◆ YOUR GOAL ◆
Go through the data and report each line that holds the string "Moore".

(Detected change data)

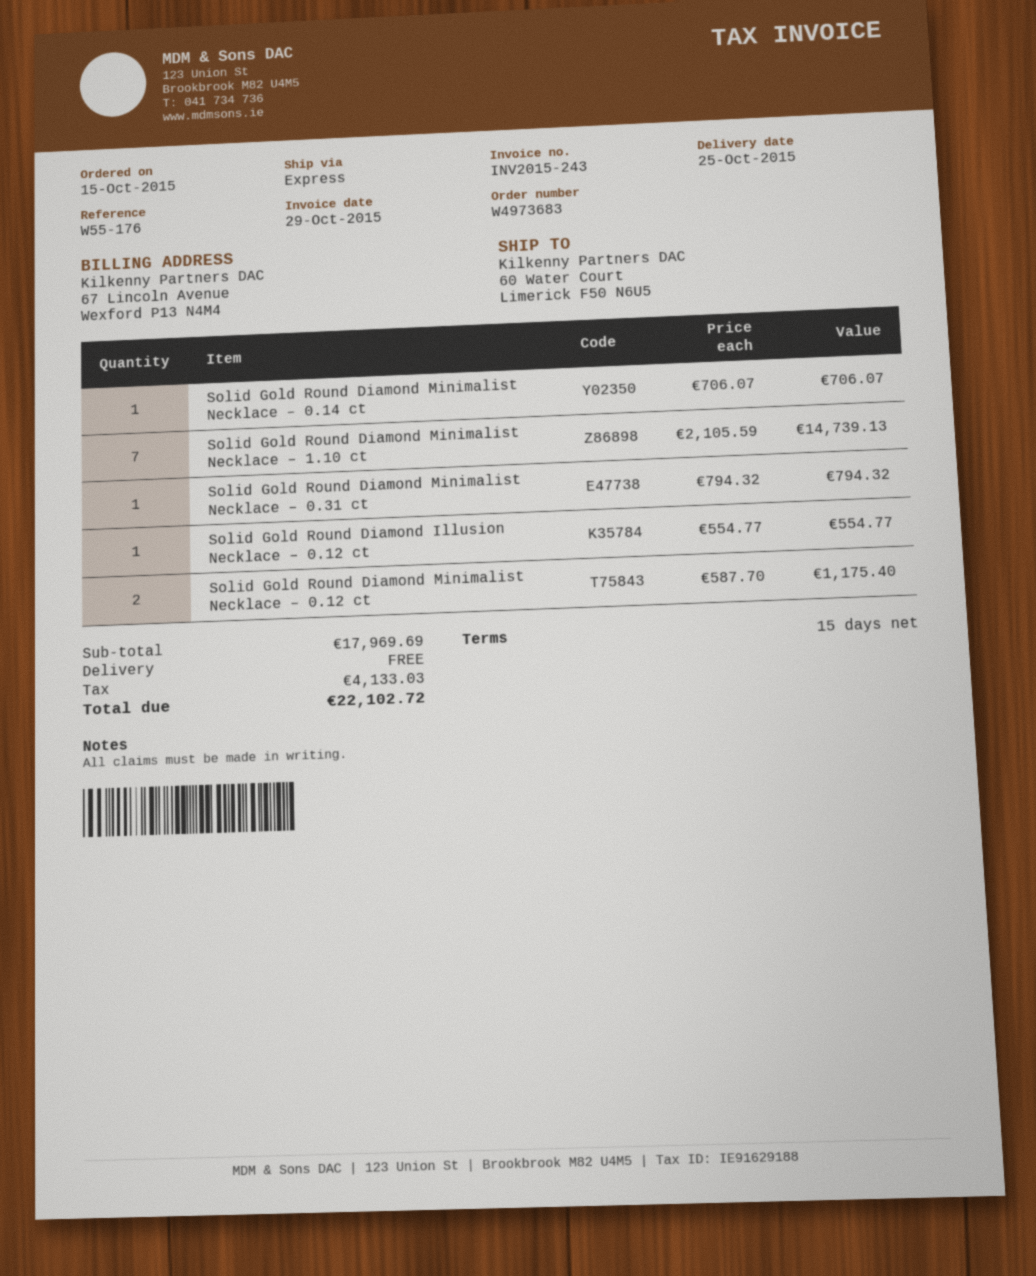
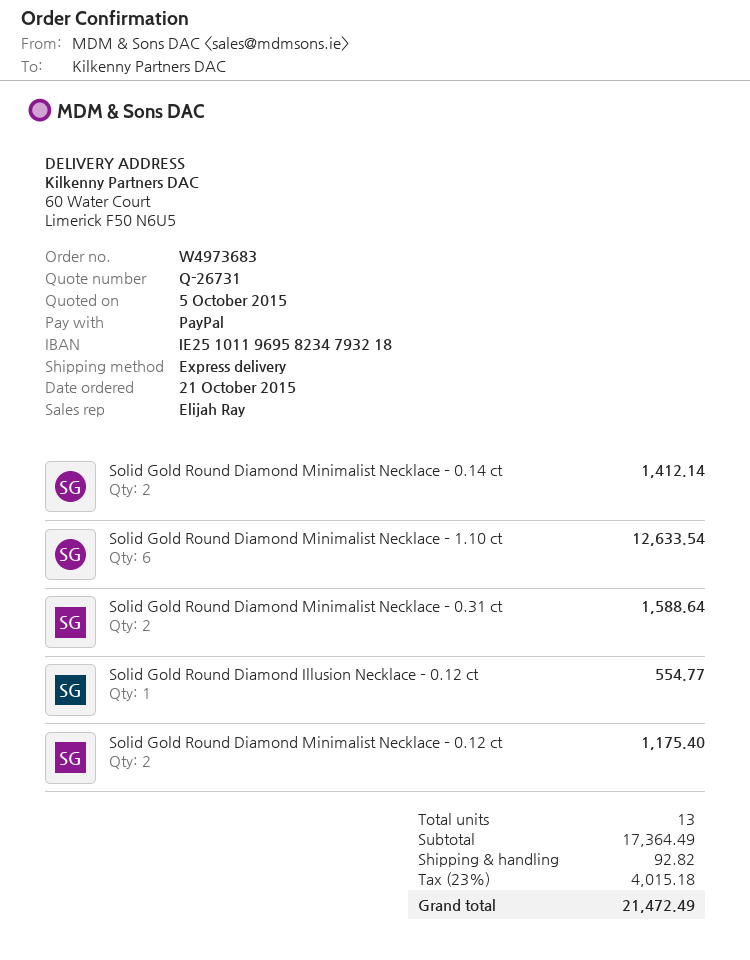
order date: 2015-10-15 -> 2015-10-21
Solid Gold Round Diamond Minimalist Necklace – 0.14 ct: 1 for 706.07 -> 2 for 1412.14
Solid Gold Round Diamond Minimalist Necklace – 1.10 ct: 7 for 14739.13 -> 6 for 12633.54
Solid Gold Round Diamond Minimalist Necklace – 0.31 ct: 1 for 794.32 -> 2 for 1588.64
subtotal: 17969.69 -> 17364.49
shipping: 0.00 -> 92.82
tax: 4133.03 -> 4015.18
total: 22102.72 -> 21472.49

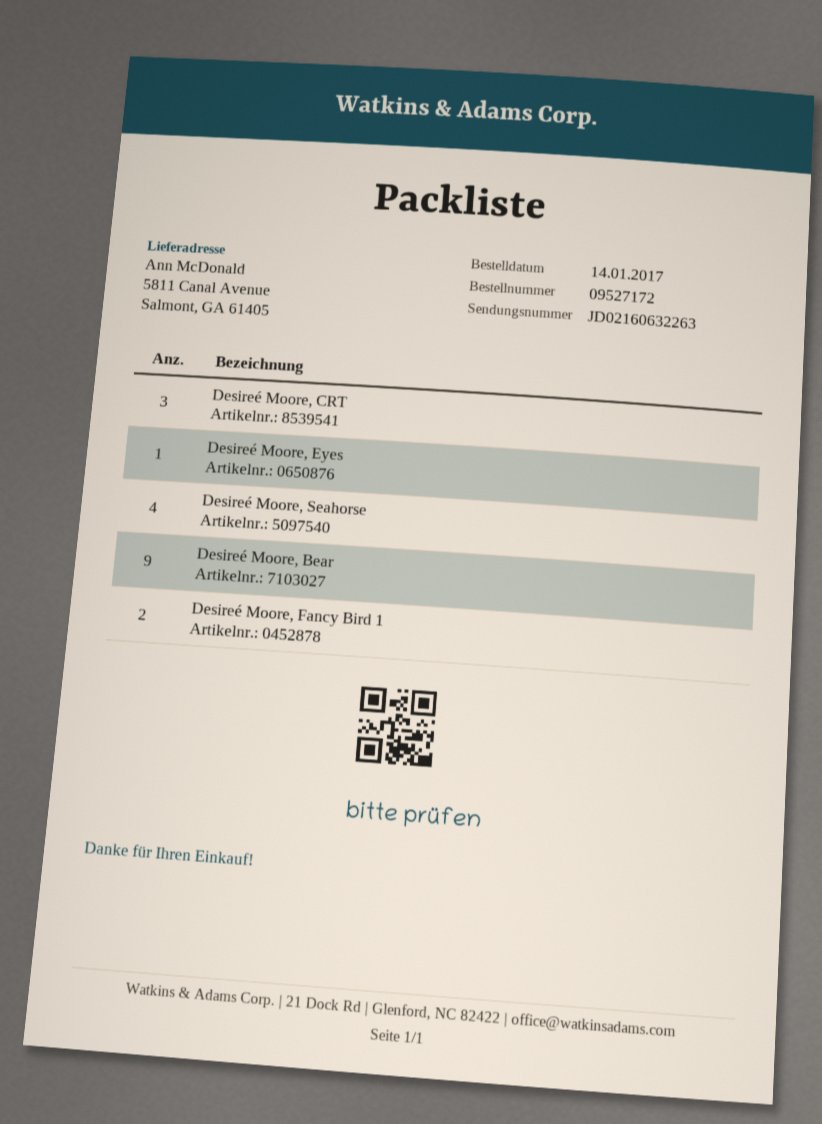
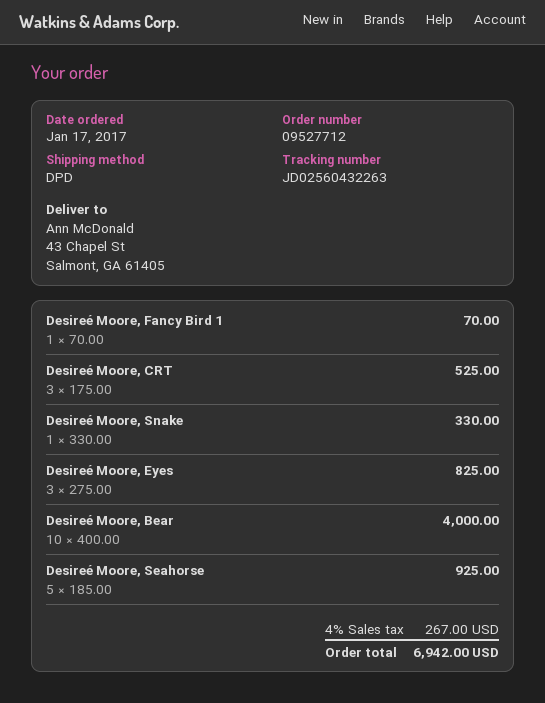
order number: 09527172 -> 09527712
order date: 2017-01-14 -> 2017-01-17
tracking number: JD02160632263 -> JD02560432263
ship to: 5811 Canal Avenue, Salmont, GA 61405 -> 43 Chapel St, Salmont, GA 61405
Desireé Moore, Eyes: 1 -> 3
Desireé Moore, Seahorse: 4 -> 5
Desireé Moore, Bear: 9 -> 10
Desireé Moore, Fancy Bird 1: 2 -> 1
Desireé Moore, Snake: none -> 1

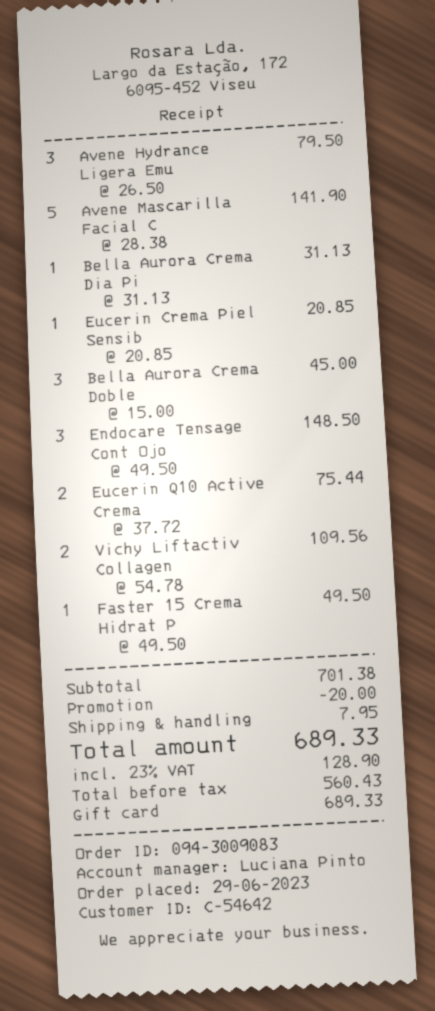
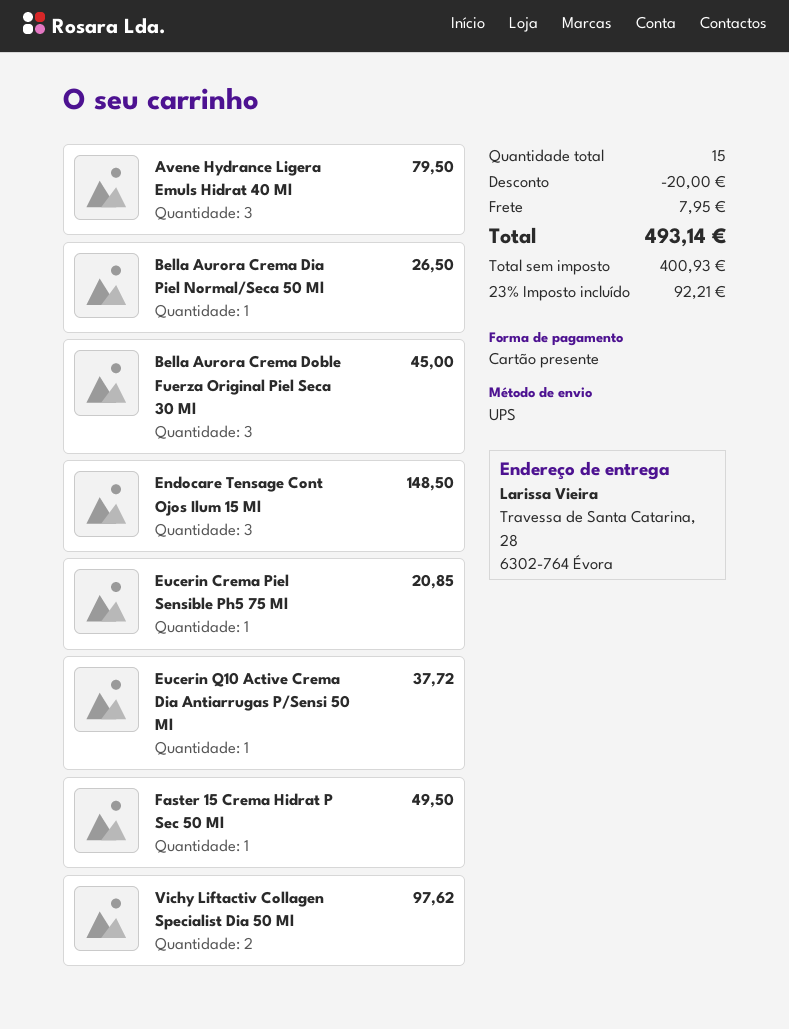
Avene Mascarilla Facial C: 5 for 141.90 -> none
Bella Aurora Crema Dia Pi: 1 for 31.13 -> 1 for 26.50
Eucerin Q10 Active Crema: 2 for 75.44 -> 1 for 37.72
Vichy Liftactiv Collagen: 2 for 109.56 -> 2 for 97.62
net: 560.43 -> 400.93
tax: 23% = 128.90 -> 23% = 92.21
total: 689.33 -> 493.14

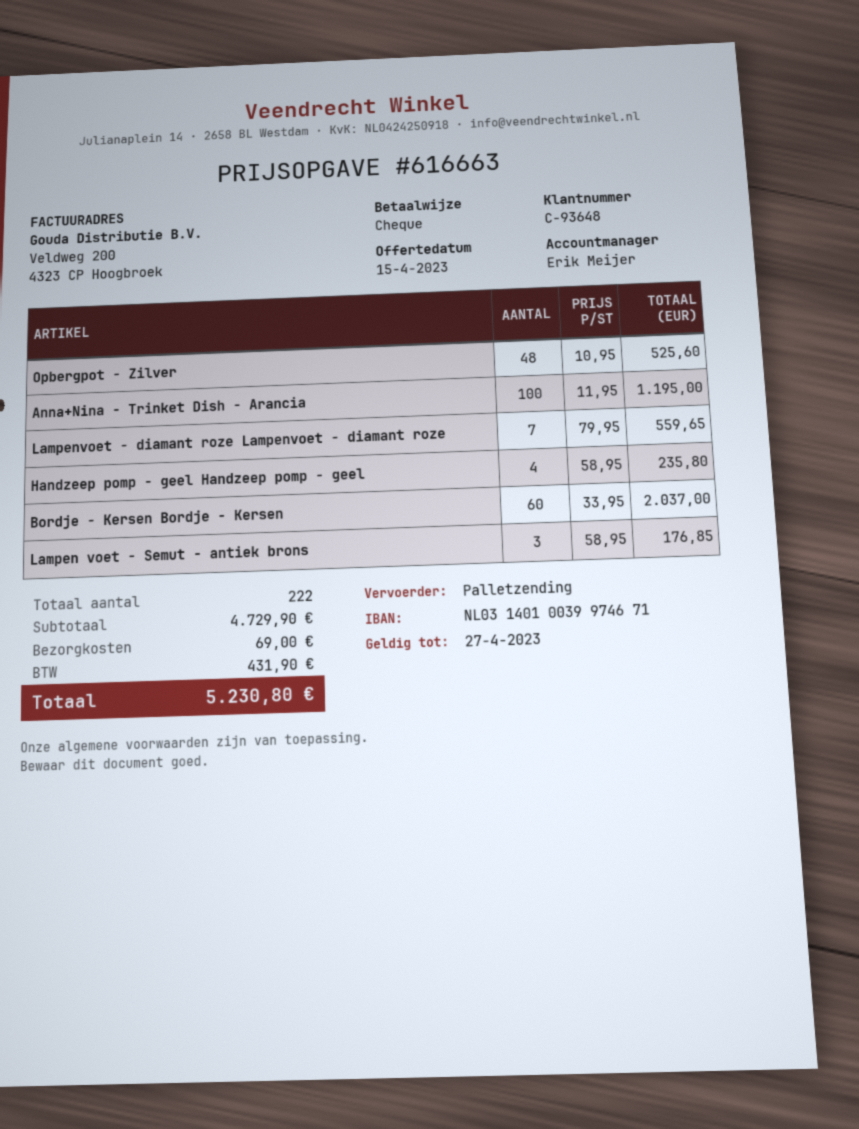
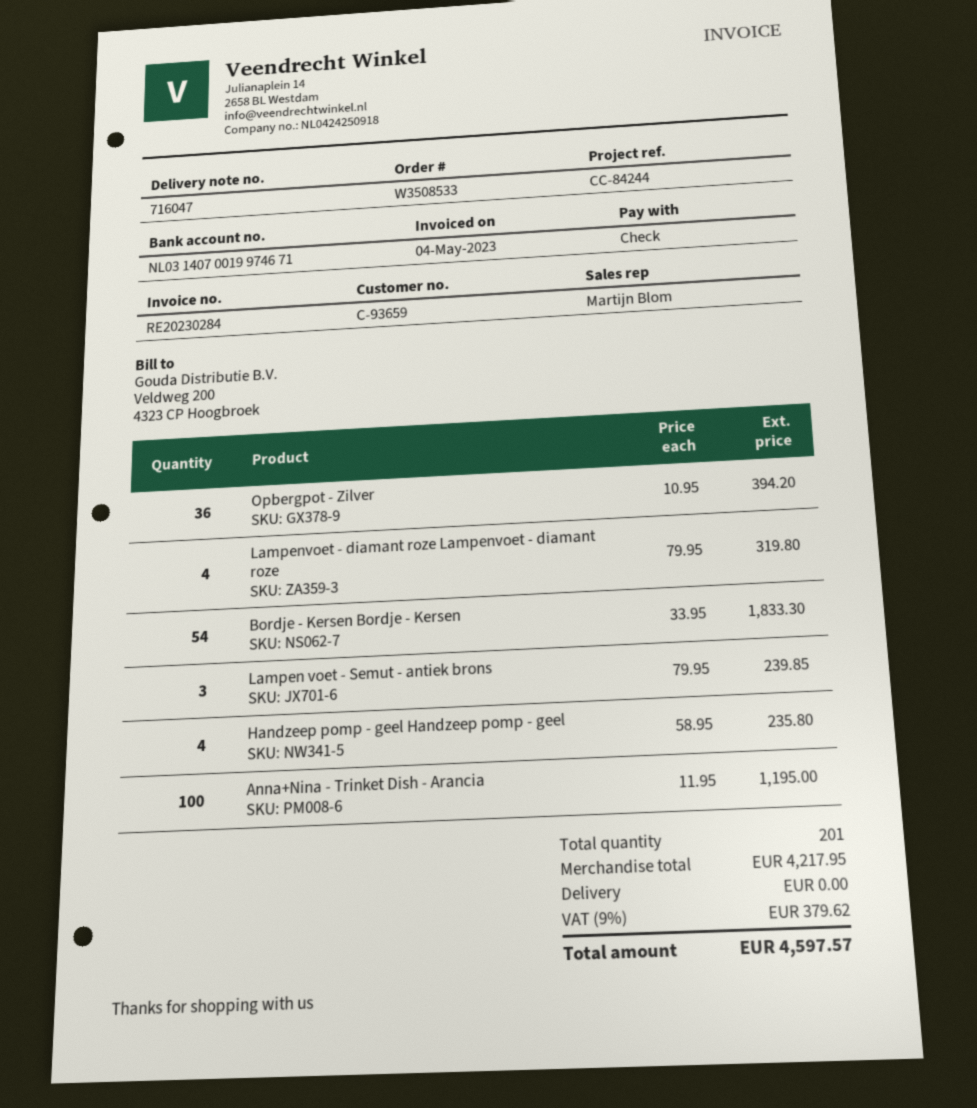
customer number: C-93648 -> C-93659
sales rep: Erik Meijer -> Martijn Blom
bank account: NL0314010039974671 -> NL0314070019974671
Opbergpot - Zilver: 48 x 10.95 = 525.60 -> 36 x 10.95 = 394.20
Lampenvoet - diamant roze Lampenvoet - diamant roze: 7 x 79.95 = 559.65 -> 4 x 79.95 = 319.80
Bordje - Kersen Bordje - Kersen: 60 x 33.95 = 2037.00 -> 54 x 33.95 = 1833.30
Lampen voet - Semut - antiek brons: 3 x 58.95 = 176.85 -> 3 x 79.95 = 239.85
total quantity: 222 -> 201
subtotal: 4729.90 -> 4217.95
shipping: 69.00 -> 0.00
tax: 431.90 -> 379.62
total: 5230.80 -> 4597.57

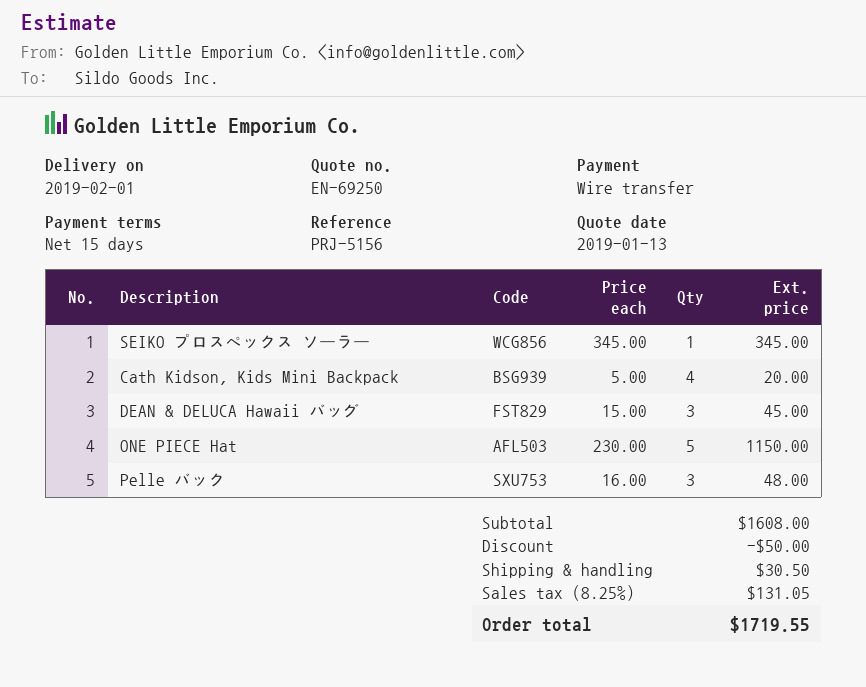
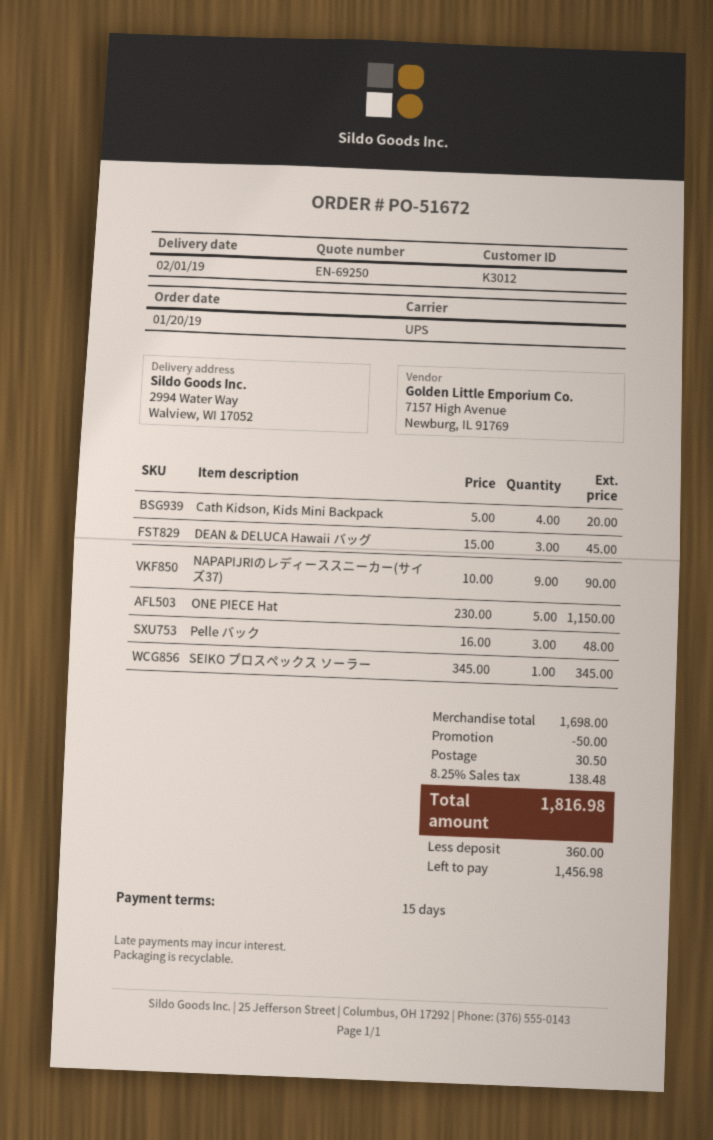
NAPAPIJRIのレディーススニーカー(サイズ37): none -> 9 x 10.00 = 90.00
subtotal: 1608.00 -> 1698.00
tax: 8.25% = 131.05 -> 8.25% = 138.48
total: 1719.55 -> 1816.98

◆ SOLVED PROBLEM ◆
Desireé Moore, Eyes: 1 -> 3
Desireé Moore, Seahorse: 4 -> 5
Desireé Moore, Bear: 9 -> 10
Desireé Moore, Fancy Bird 1: 2 -> 1
Desireé Moore, Snake: none -> 1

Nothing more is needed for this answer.